I read something today that I want to remember. I picked up a book I started a couple of months ago and laid down. I wasn’t feeling my usual self, so I read this afternoon somewhere in between loads of laundry.
The author told a story of two 80-year old women. They died in a tragic accident while doing mission work in a foreign country. Each lived a very different type of life, but both lives were lived always in selfless service to God.
The author then told a story of a couple who in their 60s had recently retired to FL. They worked hard their whole lives, raised their children and were finally able to carry out their dream. They had a nice house on the water and a new boat. They spent their days playing softball and hunting for seashells. It was their time to relax after years of toil and labor. He also mentioned that they were faithful church goers.
The next paragraph described a time when all those parties would eventually have to meet up with Jesus. The author asked the question, who do you want to be, one of the women who died serving or the retiree with a bucket of seashells.
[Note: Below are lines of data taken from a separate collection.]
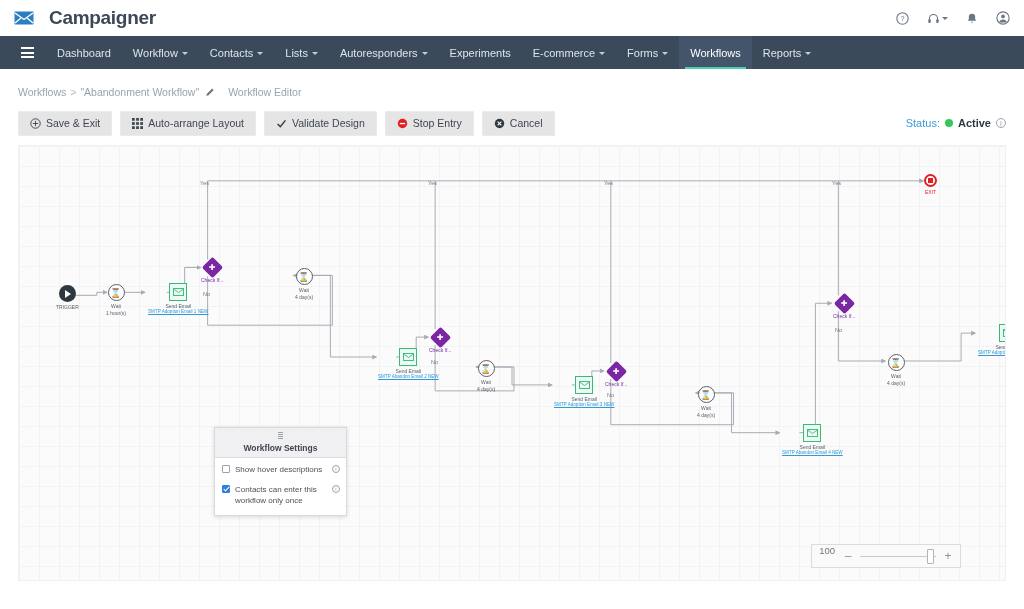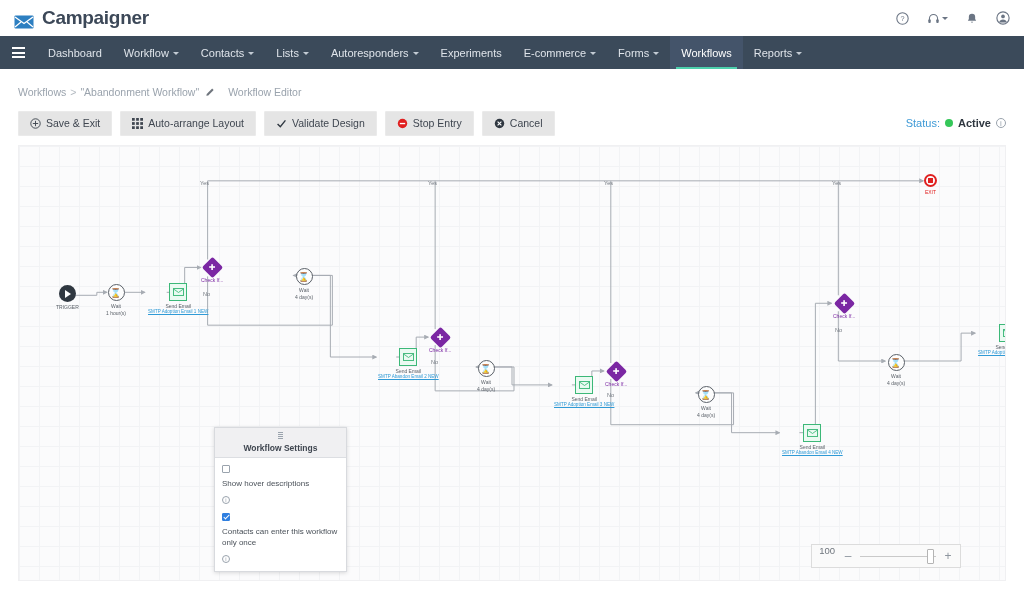"Campaigner" .logo-wrap { align-items: flex-end -> center; gap: 8px -> 15px }
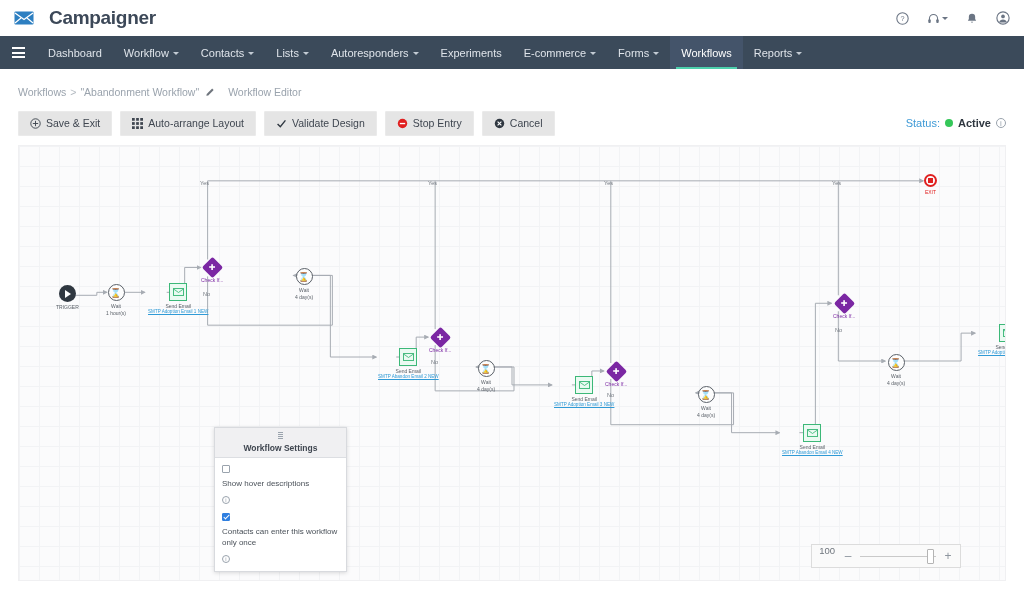"Dashboard" .navbar { padding-left: 0 -> 9px }
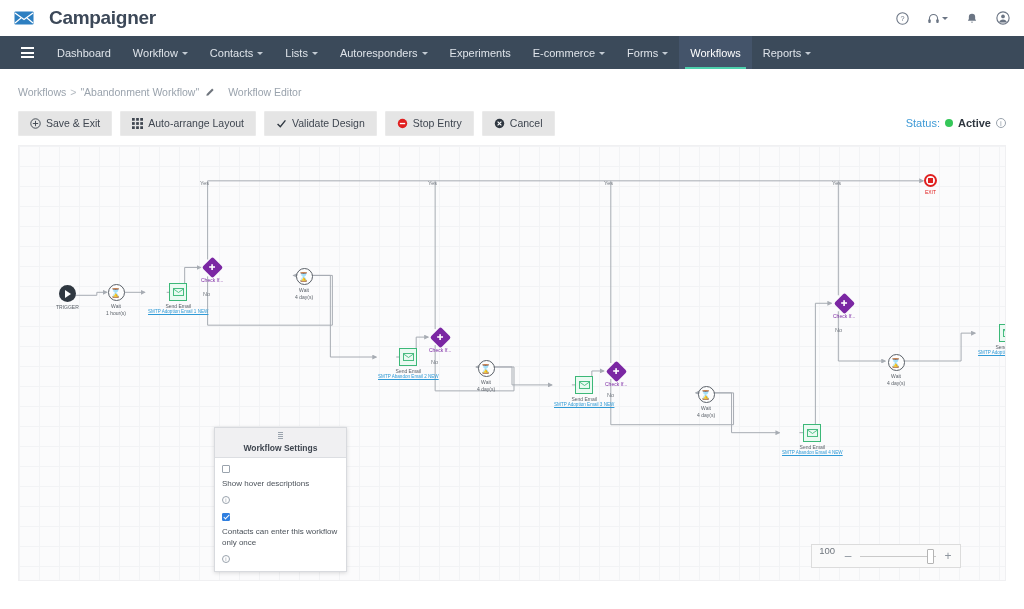"Show hover descriptions" .sp-row { flex-direction: column -> none }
That story made me think about the plans I had for retirement when Ray and I were first married. I dreamed of moving back to Kentucky, close to the lake. I had my house all picked out. There would be a long drive, by a pond with weeping willow trees. I had the house plan picked out. It was called the Evergreen, complete with a portico and winding staircase build just for prom pictures. The house would set on a wooded lot so Ray could have his hammock, but when you stepped out the back, there would be no tree in site because that’s where the pool would be. Fifteen years ago, I never really gave much thought to the pool house, outdoor kitchen and flat screen TV that sit just over my fence at our neighbor’s house. Boy howdy when it’s 90 degrees and I’m push mowing the yard, I give their pool and waterfall quite a bit of envious consideration. How nice and dreamy that life would be. Eventually to have my grandchildren coming to play, to see the horses. That life was once my dream.
We are only four years away from the possibility of Ray retiring from the military. I used to joke and tell him that the first 20 were his, the rest would be mine. I don’t want that weight on my shoulders anymore. I don’t want the Evergreen either. I’m not really sure what the future holds anymore. I know it’s no longer about what I want.
Where do you see yourself after you retire? Will you retire? Are we meant to be idle? I guess I need to finish this book.